Show Abstract | Download Original | Original Source | Check in Google Scholar | DOI: 10.56127/ijst.v2i3.1956

Abstract

The rapid deployment of large language models (LLMs) on mobile devices has introduced significant privacy concerns, particularly regarding data collection, user profiling, and compliance with evolving AI regulations such as the GDPR and the AI Act. While these on-device LLMs promise improved latency and user experience, their potential to inadvertently leak sensitive information remains understudied. This paper proposes a red teaming framework to systematically assess the privacy risks of phone-based LLMs, simulating adversarial attacks to identify vulnerabilities in model behavior, data storage, and inference processes. We evaluate popular mobile LLMs under scenarios such as prompt injection, side-channel exploitation, and unintended memorization, measuring their compliance with strict privacy-by-design principles.

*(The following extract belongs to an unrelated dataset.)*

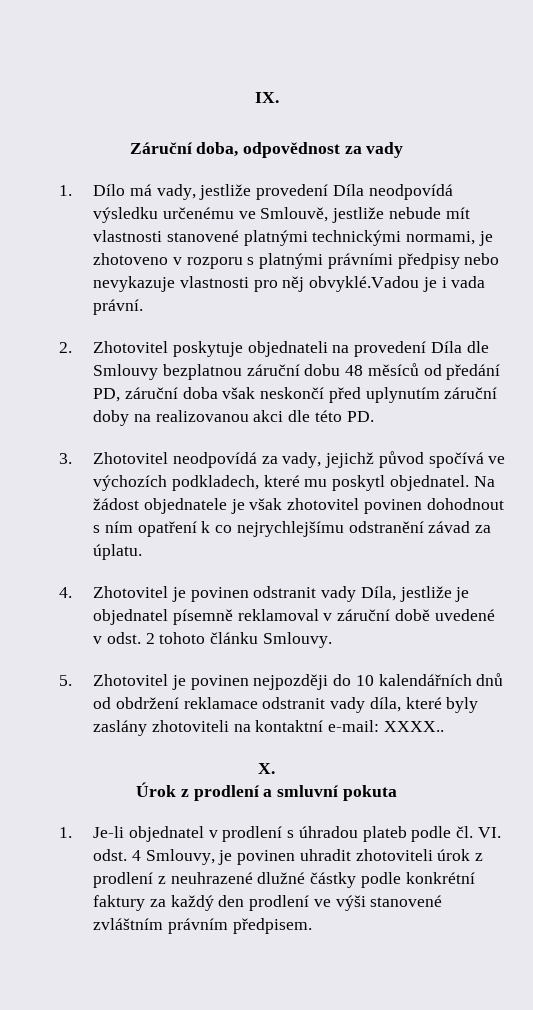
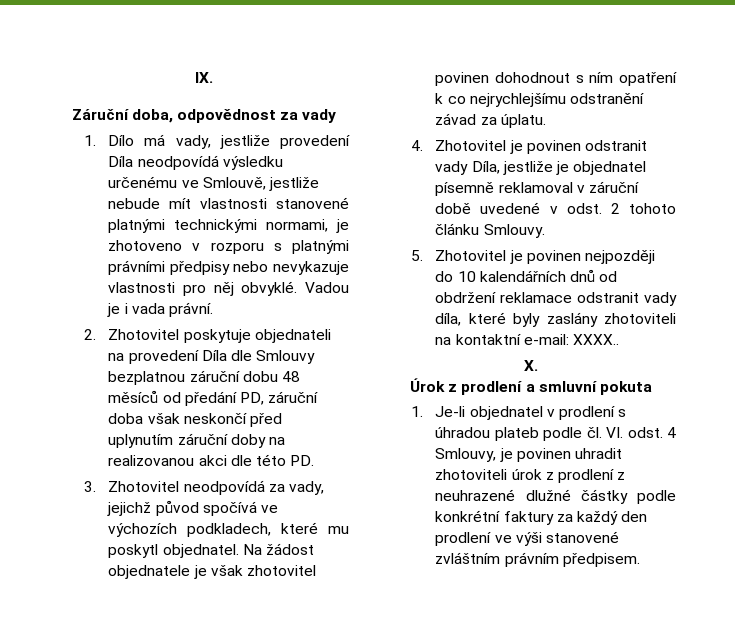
- 1. Dílo má vady, jestliže provedení Díla neodpovídá výsledku určenému ve Smlouvě, jestliže nebude mít vlastnosti stanovené platnými technickými normami, je zhotoveno v rozporu s platnými právními předpisy nebo nevykazuje vlastnosti pro něj obvyklé.Vadou je i vada právní.
+ 1. Dílo má vady, jestliže provedení Díla neodpovídá výsledku určenému ve Smlouvě, jestliže nebude mít vlastnosti stanovené platnými technickými normami, je zhotoveno v rozporu s platnými právními předpisy nebo nevykazuje vlastnosti pro něj obvyklé. Vadou je i vada právní.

Our findings reveal critical gaps in current safeguards, including susceptibility to context-aware deanonymization and insufficient data minimization. We further discuss regulatory implications, advocating for adaptive red teaming as a mandatory evaluation step in AI governance. By integrating adversarial testing into the development lifecycle, stakeholders can preemptively align phone-based AI systems with legal and ethical privacy standards while maintaining functional utility.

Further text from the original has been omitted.